- Developer(s): MPS Labs
- Publisher(s): MicroProse
- Director(s): Douglas Kaufman
- Producer(s): Matt Gruson
- Programmer(s): Paul Lahaise
- Artist(s): Michael Gibson Charles Shenton
- Writer(s): Douglas Kaufman
- Composer(s): Michael Bross
- Platform(s): MS-DOS
- Release: NA: 7 January 1994; EU: 1994;
- Genre(s): Point-and-click adventure
- Mode(s): Single-player

= Dragonsphere =

1994 video game

Dragonsphere is a point-and-click graphic adventure game developed and published by MicroProse in 1994. It has graphics which were considered high-quality at the time it was published, considered a novelty. It is still a cult classic for many.

The game was the third, and last, graphical adventure game developed by MicroProse, following Rex Nebular and Return of the Phantom. It was designed by Douglas Kaufman and developed using the MicroProse Adventure Development system with 256-color graphics.

==Plot==
The story is set in a fantasy world and revolves around a magical sphere in which Sanwe, an evil sorcerer, was trapped by the late King of Gran Callahach 20 years ago. Sanwe is now on the verge of breaking free.

The newly crowned king, Callash, goes on a quest to stop the wizard before he regains his powers. However, when he faces Sanwe, he discovers that he is not the real king but a shapechanger named Pid Shuffle. It is revealed that the Queen Mother concocted the scheme to get rid of Callash and put his evil brother MacMorn on the throne, persuading the Court Wizard to aid her under the false pretense of saving Callash from mortal danger. It falls to Pid to rescue the rightful King and defeat MacMorn.

==Reception==
Pelit gave the game 92 out of 100 and summarized that Dragonsphere is "a really enjoyable and atmospheric adventure which holds the player's attention until the end." Computer Gaming World rated the game four stars out of five, praising its "true-to-life" animation. Although stating that experienced players might find the game too easy or short, the magazine concluded that Dragonspheres puzzles and story made it "an enjoyable and satisfying piece of work". Computer Gaming World nominated Dragonsphere as its 1994 "Adventure of the Year", although it lost to Relentless: Twinsen's Adventure. The editors praised Dragonsphere for incorporating "an intriguing storyline, imaginative fantasy cultures, and a wonderful conversation system".

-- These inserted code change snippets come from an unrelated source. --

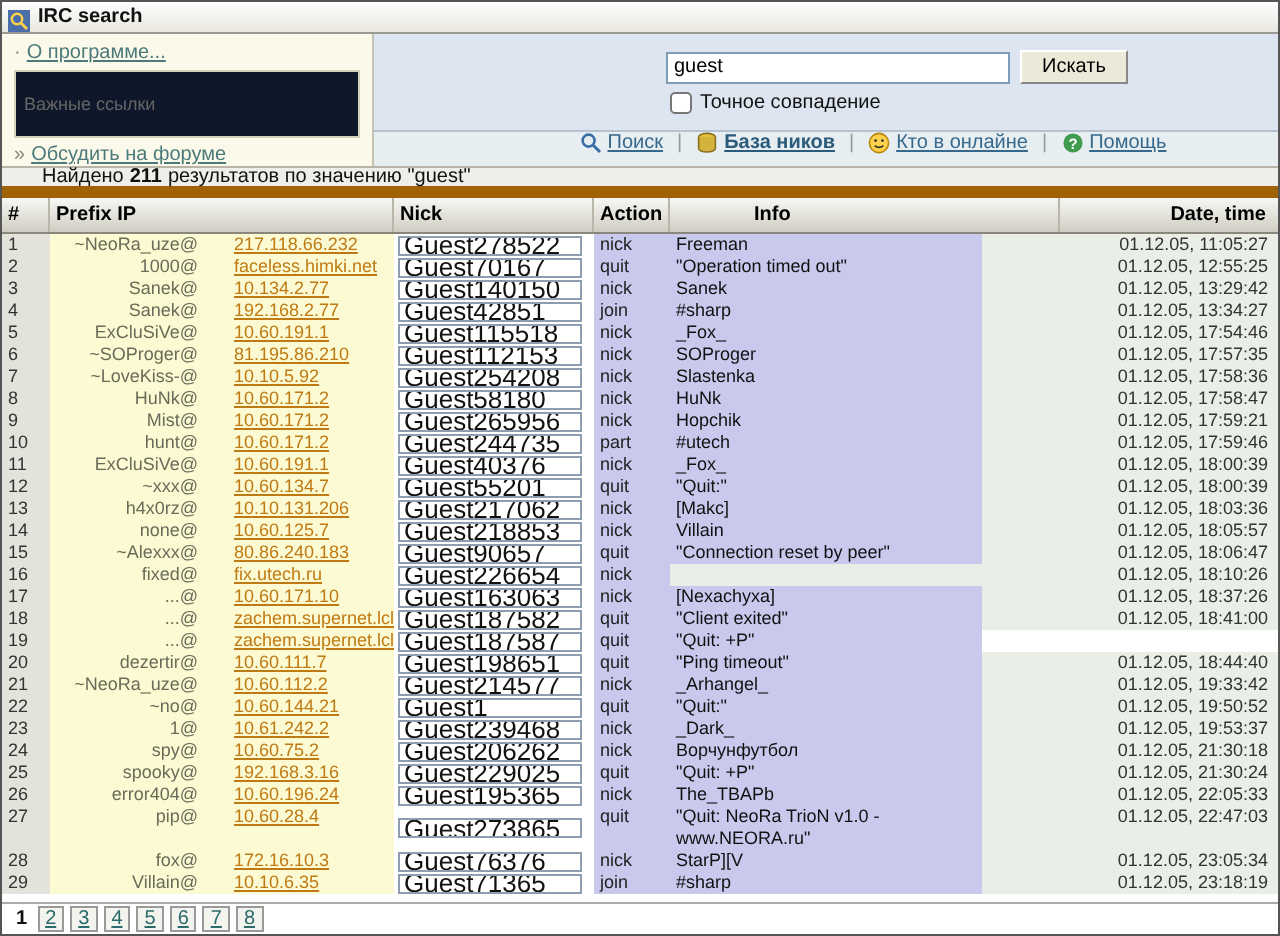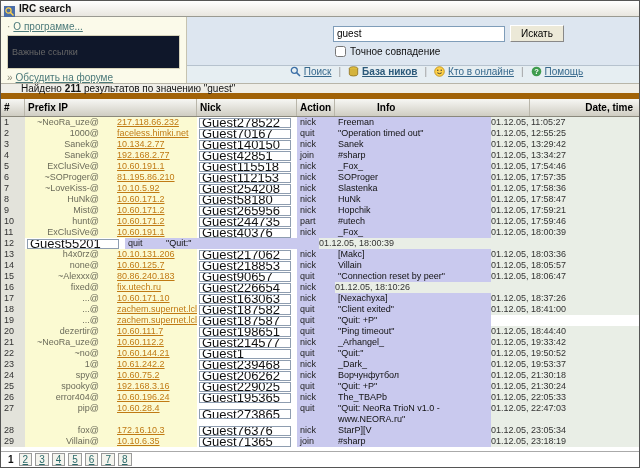--- a/index.html
+++ b/index.html
@@ -62,21 +62,21 @@
   .c-prefix { width:172px; background:#fbfad2; display:flex; white-space:nowrap; overflow:hidden; }
   .p-user { width:74px; text-align:right; color:#6b6b5a; overflow:hidden; }
   .p-host { flex:1; padding-left:18px; color:#c07a14; text-decoration:underline; cursor:pointer; overflow:hidden; }
   .c-nick { width:100px; background:#fff; display:flex; align-items:center; padding-left:2px; }
   .nick-box { width:92px; height:10px; border:1px solid #8e9db0; background:#fff;
     font-size:13px; line-height:8px; padding:0 2px; font-family:inherit; color:#111; }
   .c-action { width:38px; background:#c9c9ee; padding-left:3px; color:#222; }
   .c-info { width:156px; background:#c9c9ee; padding-left:3px; color:#111;
     white-space:nowrap; overflow:hidden; }
   .row.tall .c-info { white-space:normal; line-height:11px; }
-  .c-date { flex:1; background:#e9eee6; padding-right:5px; color:#333; }
+  .c-date { flex:1; background:#e9eee6; text-align:right; padding-right:5px; color:#333; }
 
   
   .pagination { height:16px; background:#fff; border-top:1px solid #aaa; display:flex;
     align-items:center; gap:3px; padding:0 5px; font-size:10px; flex:0 0 auto; }
   .page-current { font-weight:bold; color:#111; padding:0 2px; }
   .page-box { border:1px solid #9a9a9a; background:#f4f4ee; color:#2c6b6b;
     text-decoration:underline; padding:0 3px; height:13px; line-height:12px; cursor:pointer; }
 </style>
 </head>
 <body>
@@ -318,20 +318,24 @@
           </div>
           <div class="c-nick">
             <input class="nick-box" readonly="" value="Guest40376" style="">
           </div>
           <div class="c-action">nick</div>
           <div class="c-info">_Fox_</div>
           <div class="c-date">01.12.05, 18:00:39</div>
         </div>
         <div class="row">
           <div class="c-n">12</div>
+          <div class="c-prefix">
+            <span class="p-user">~xxx@</span>
+            <a class="p-host">10.60.134.7</a>
+          </div>
           <div class="c-nick">
             <input class="nick-box" readonly="" value="Guest55201" style="">
           </div>
           <div class="c-action">quit</div>
           <div class="c-info">"Quit:"</div>
           <div class="c-date">01.12.05, 18:00:39</div>
         </div>
         <div class="row">
           <div class="c-n">13</div>
           <div class="c-prefix">

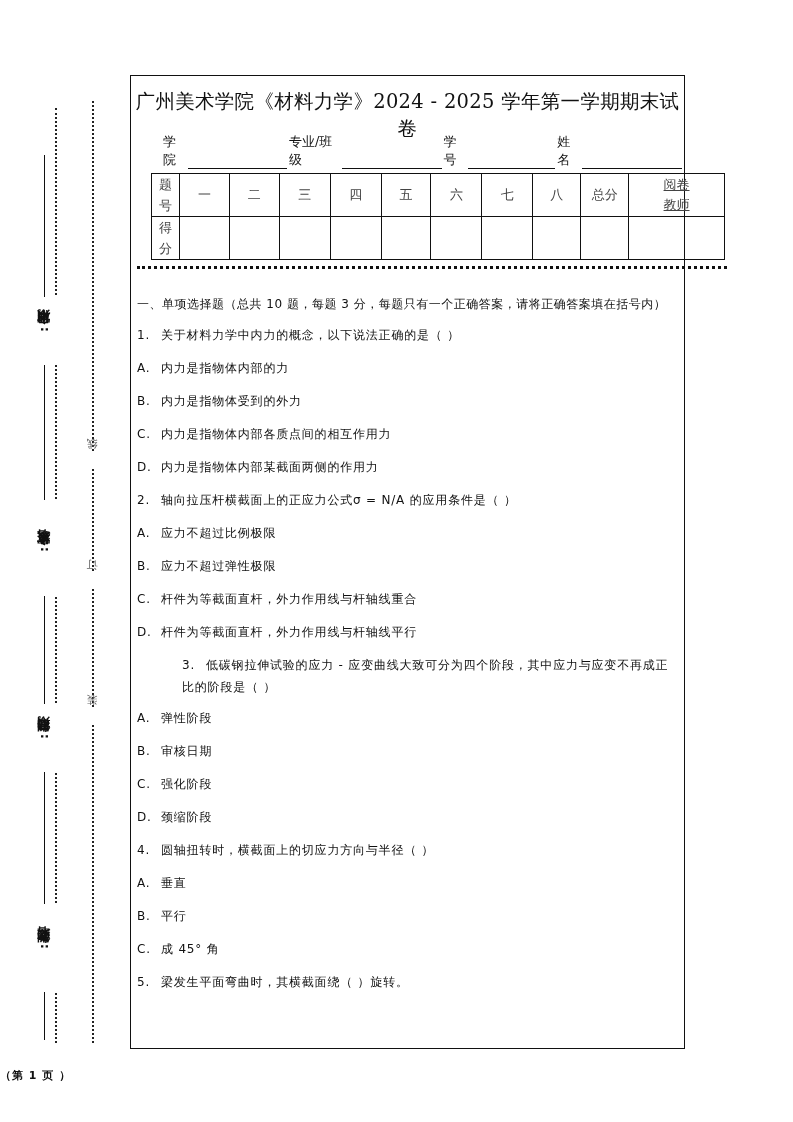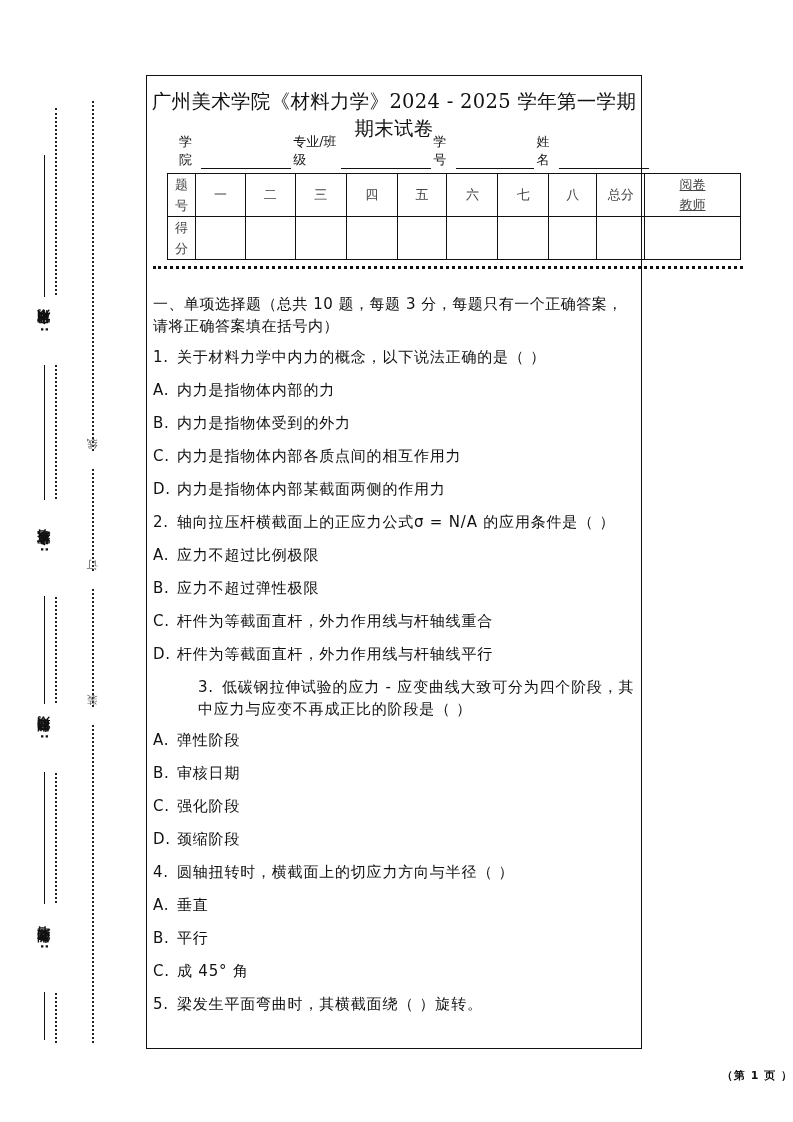--- a/index.html
+++ b/index.html
@@ -21,21 +21,21 @@
     }
     .cutmark {
       position: absolute; left: 85px; width: 16px;
       writing-mode: vertical-rl; transform: rotate(180deg);
       font-size: 11px; color: #666; background: #fff; text-align: center;
       line-height: 16px;
     }
 
     
     .frame {
-      position: absolute; left: 146px; top: 75px; width: 496px; height: 974px;
+      position: absolute; left: 130px; top: 75px; width: 555px; height: 974px;
       border: 1.5px solid #111;
     }
     .title {
       position: absolute; left: 0; right: 0; top: 12px;
       text-align: center; font-size: 19.5px; letter-spacing: 0.3px;
       font-family: "DejaVu Serif", "Liberation Serif", serif;
     }
     .info-row {
       position: absolute; left: 32px; top: 57px; display: flex; align-items: flex-end;
       font-size: 13px; font-family: "DejaVu Serif", serif;
@@ -54,30 +54,30 @@
     .score-table td.rowhead { width: 28px; font-size: 13px; line-height: 21px; }
 
     .sep-dots {
       position: absolute; left: 6px; width: 590px; top: 190px; height: 0;
       border-top: 3px dotted #111;
     }
 
     .content {
       position: absolute; left: 6px; right: 6px; top: 217px;
       font-family: "DejaVu Sans", "Liberation Sans", sans-serif;
-      font-size: 15px; color: #111;
+      font-size: 12px; color: #111;
     }
     .section-head { line-height: 22px; letter-spacing: 0.5px; margin-bottom: 9px; }
     .q, .opt { height: 33px; line-height: 22px; letter-spacing: 0.8px; white-space: nowrap; }
     .q.wrap { height: auto; white-space: normal; line-height: 22px; margin-bottom: 9px; margin-left: 45px; }
     .opt .letter { display: inline-block; width: 24px; }
     .q .num { display: inline-block; width: 24px; }
 
     .footer {
-      position: absolute; left: 0; right: 0; top: 1068px; text-align: right;
+      position: absolute; left: 0; right: 0; top: 1068px; text-align: left;
       font-family: "DejaVu Sans", "Liberation Sans", sans-serif;
       font-weight: bold; font-size: 11px; letter-spacing: 1px;
     }
   </style>
 </head>
 <body>
 
 <div class="margin-dots dots-outer"></div>
 <div class="margin-dots dots-inner"></div>
 

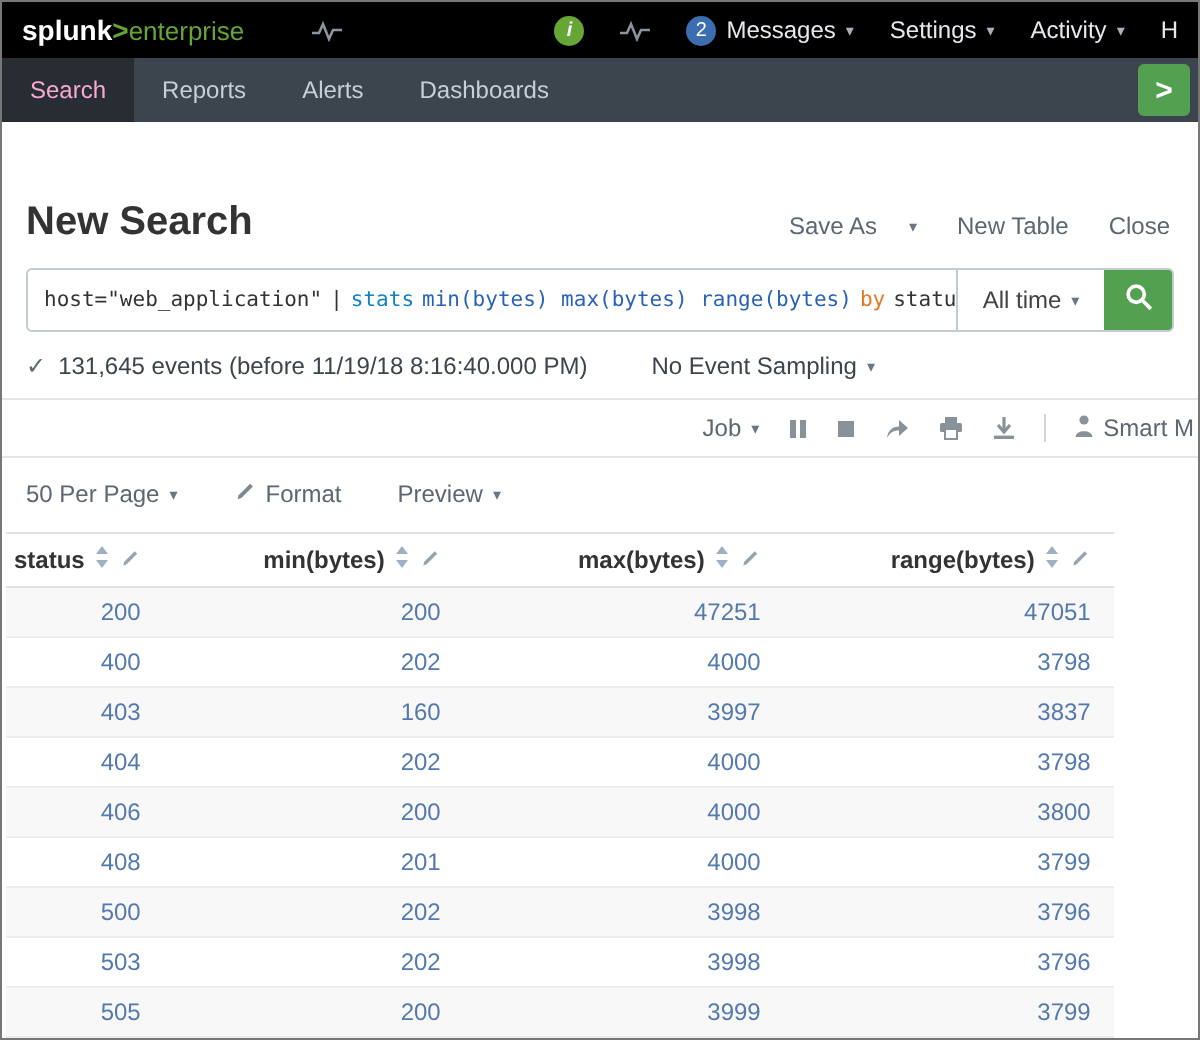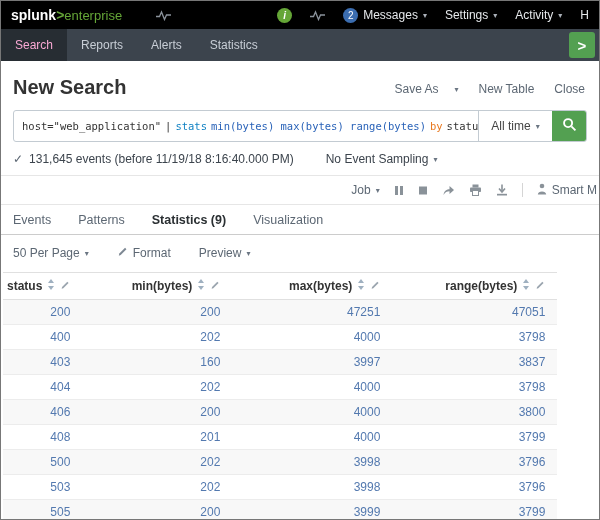--- a/index.html
+++ b/index.html
@@ -21,21 +21,21 @@
   .caret.dark { color:#6b7683; }
 
   
   .appnav { height:32px; background:#3c444d; display:flex; align-items:stretch; font-size:12px; color:#c8ced6; position:relative; }
   .nav-item { padding:0 14px; display:flex; align-items:center; cursor:pointer; }
   .nav-item.active { background:#272d33; color:#f9a8d4; }
   .splunk-mark { position:absolute; right:4px; top:3px; width:26px; height:26px; background:#53a051; border-radius:3px; color:#fff; font-weight:bold; font-size:15px; display:flex; align-items:center; justify-content:center; cursor:pointer; }
 
   
   .page-header { display:flex; align-items:flex-end; justify-content:space-between; padding:15px 14px 11px 12px; }
-  .page-title { font-size:20px; font-weight:bold; color:#333; }
+  .page-title { font-size:20px; font-weight:bold; color:#333;margin-top:24px; }
   .header-actions { display:flex; align-items:center; gap:20px; font-size:12px; color:#5c6773; padding-bottom:3px; }
   .header-actions .action { display:flex; align-items:center; gap:16px; cursor:pointer; }
 
   
   .search-bar { display:flex; margin:0 12px; height:32px; border:1px solid #c3cbd2; border-radius:3px; overflow:hidden; }
   .query { flex:1; display:flex; align-items:center; gap:4px; padding:0 8px; font-family:"DejaVu Sans Mono", monospace; font-size:10.5px; color:#333; white-space:nowrap; overflow:hidden; cursor:text; }
   .q-cmd { color:#1182c3; }
   .q-func { color:#2962b8; }
   .q-kw { color:#e8781f; }
   .time-range { width:74px; border-left:1px solid #c3cbd2; display:flex; align-items:center; justify-content:center; gap:5px; font-size:12px; color:#444; cursor:pointer; }
@@ -110,21 +110,21 @@
       <div class="top-item">
         <span>H</span>
       </div>
     </div>
   </header>
 
   <nav class="appnav">
     <a class="nav-item active">Search</a>
     <a class="nav-item">Reports</a>
     <a class="nav-item">Alerts</a>
-    <a class="nav-item">Statistics</a>
+    <a class="nav-item">Dashboards</a>
     <div class="splunk-mark">&gt;</div>
   </nav>
 
   <div class="page-header">
     <h1 class="page-title">New Search</h1>
     <div class="header-actions">
       <a class="action">
         <span>Save As</span>
         <span class="caret dark">▾</span>
       </a>
@@ -209,26 +209,20 @@
       <span>
         <svg width="10" height="12" viewBox="0 0 10 12">
             <circle cx="5" cy="3" r="2.3" fill="#8a9299"></circle>
             <path d="M0.8 11.5 C0.8 7.6 9.2 7.6 9.2 11.5 Z" fill="#8a9299"></path>
           </svg>
       </span>
       <span>Smart M</span>
     </a>
   </div>
 
-  <div class="result-tabs">
-    <a class="rtab">Events</a>
-    <a class="rtab">Patterns</a>
-    <a class="rtab active">Statistics (9)</a>
-    <a class="rtab">Visualization</a>
-  </div>
 
   <div class="table-controls">
     <a class="tctrl">
       <span>50 Per Page</span>
       <span class="caret dark">▾</span>
     </a>
     <a class="tctrl">
       <span>
         <svg width="11" height="11" viewBox="0 0 12 12">
             <path d="M2 10.5 L2.5 8.3 L8.8 2 L10.3 3.5 L4 9.8 Z" fill="#7d8893"></path>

James V. Trunzo reviewed Dragonsphere in White Wolf #46 (Aug., 1994), giving it a final evaluation of "Excellent" and stated that "This game [...] earns high marks for graphics, animation and sound. The truth is that no product can be successful without these qualities. With the high cost of software and consumer awareness of visual and audio standards, manufacturers simply can't get by without state-of-the-art presentation."

==Legacy==
In 1994, Sanctuary Woods purchased the MicroProse Adventure Development System game engine.

In 2011, GOG.com released the game for free. It was released on Steam in 2014. Tommo purchased the rights to this game and digitally published it in 2015, through its Retroism brand.